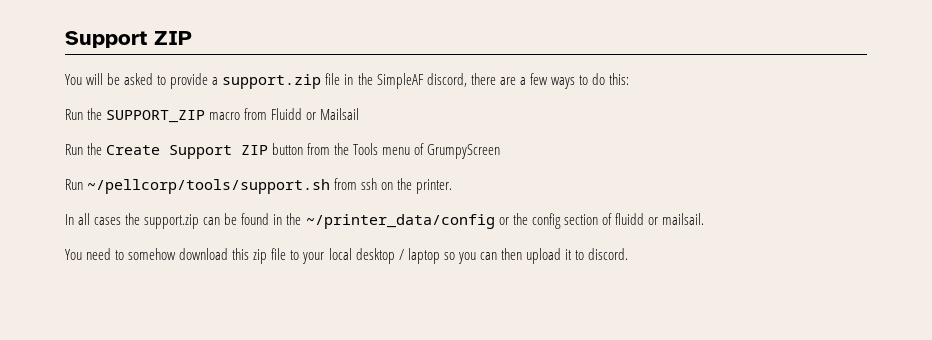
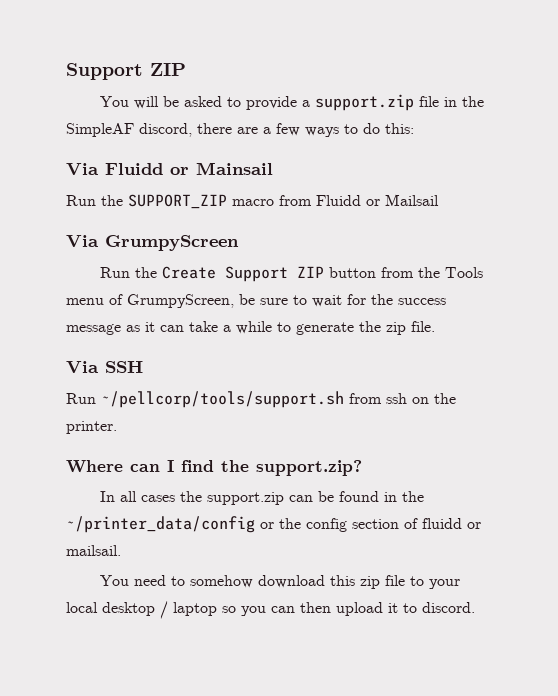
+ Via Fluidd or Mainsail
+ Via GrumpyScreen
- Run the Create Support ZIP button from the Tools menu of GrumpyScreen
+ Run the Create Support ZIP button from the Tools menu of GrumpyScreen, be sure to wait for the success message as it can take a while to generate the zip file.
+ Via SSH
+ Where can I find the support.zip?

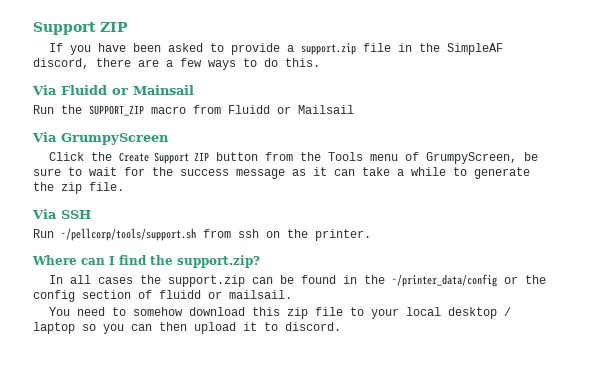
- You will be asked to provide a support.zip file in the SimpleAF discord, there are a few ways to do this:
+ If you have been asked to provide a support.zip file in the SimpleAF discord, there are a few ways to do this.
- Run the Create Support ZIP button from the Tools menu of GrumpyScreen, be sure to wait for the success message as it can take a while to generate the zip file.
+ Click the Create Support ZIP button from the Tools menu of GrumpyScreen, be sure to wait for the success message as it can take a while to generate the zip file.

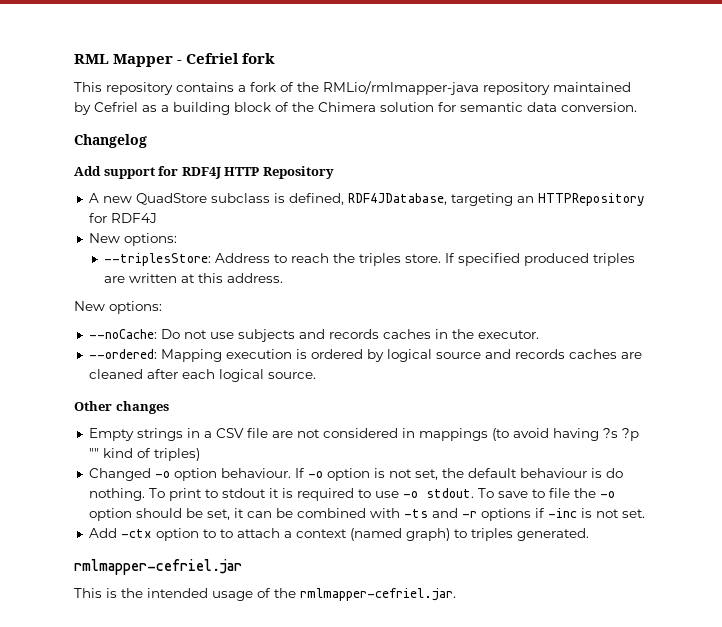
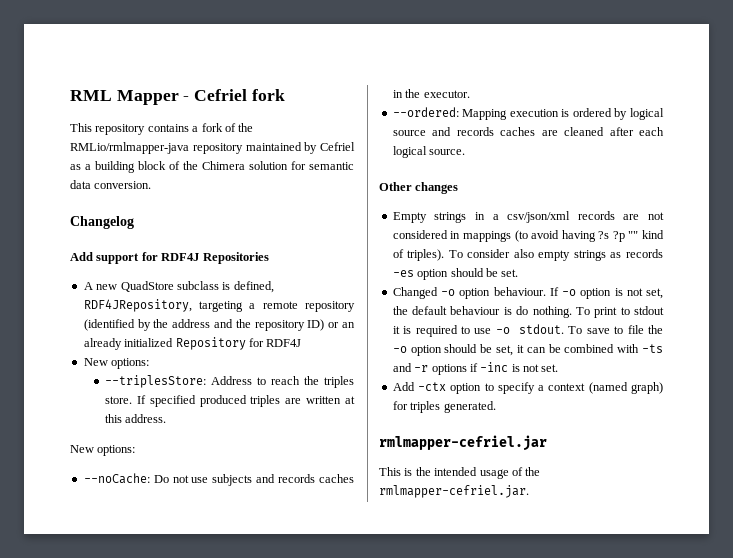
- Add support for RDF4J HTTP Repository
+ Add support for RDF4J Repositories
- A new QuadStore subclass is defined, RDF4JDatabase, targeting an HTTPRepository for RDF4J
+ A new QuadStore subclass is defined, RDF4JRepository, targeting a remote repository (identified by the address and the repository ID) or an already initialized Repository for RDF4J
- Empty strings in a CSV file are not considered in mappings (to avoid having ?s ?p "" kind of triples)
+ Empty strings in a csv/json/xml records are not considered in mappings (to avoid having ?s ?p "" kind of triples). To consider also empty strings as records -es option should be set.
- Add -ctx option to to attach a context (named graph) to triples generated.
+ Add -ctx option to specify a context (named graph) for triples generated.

Exercise directions: From the first record to the last, transcribe everything exactly but drop the pictures.

Result of this task:
+ Via Fluidd or Mainsail
+ Via GrumpyScreen
- Run the Create Support ZIP button from the Tools menu of GrumpyScreen
+ Run the Create Support ZIP button from the Tools menu of GrumpyScreen, be sure to wait for the success message as it can take a while to generate the zip file.
+ Via SSH
+ Where can I find the support.zip?

- You will be asked to provide a support.zip file in the SimpleAF discord, there are a few ways to do this:
+ If you have been asked to provide a support.zip file in the SimpleAF discord, there are a few ways to do this.
- Run the Create Support ZIP button from the Tools menu of GrumpyScreen, be sure to wait for the success message as it can take a while to generate the zip file.
+ Click the Create Support ZIP button from the Tools menu of GrumpyScreen, be sure to wait for the success message as it can take a while to generate the zip file.

- Add support for RDF4J HTTP Repository
+ Add support for RDF4J Repositories
- A new QuadStore subclass is defined, RDF4JDatabase, targeting an HTTPRepository for RDF4J
+ A new QuadStore subclass is defined, RDF4JRepository, targeting a remote repository (identified by the address and the repository ID) or an already initialized Repository for RDF4J
- Empty strings in a CSV file are not considered in mappings (to avoid having ?s ?p "" kind of triples)
+ Empty strings in a csv/json/xml records are not considered in mappings (to avoid having ?s ?p "" kind of triples). To consider also empty strings as records -es option should be set.
- Add -ctx option to to attach a context (named graph) to triples generated.
+ Add -ctx option to specify a context (named graph) for triples generated.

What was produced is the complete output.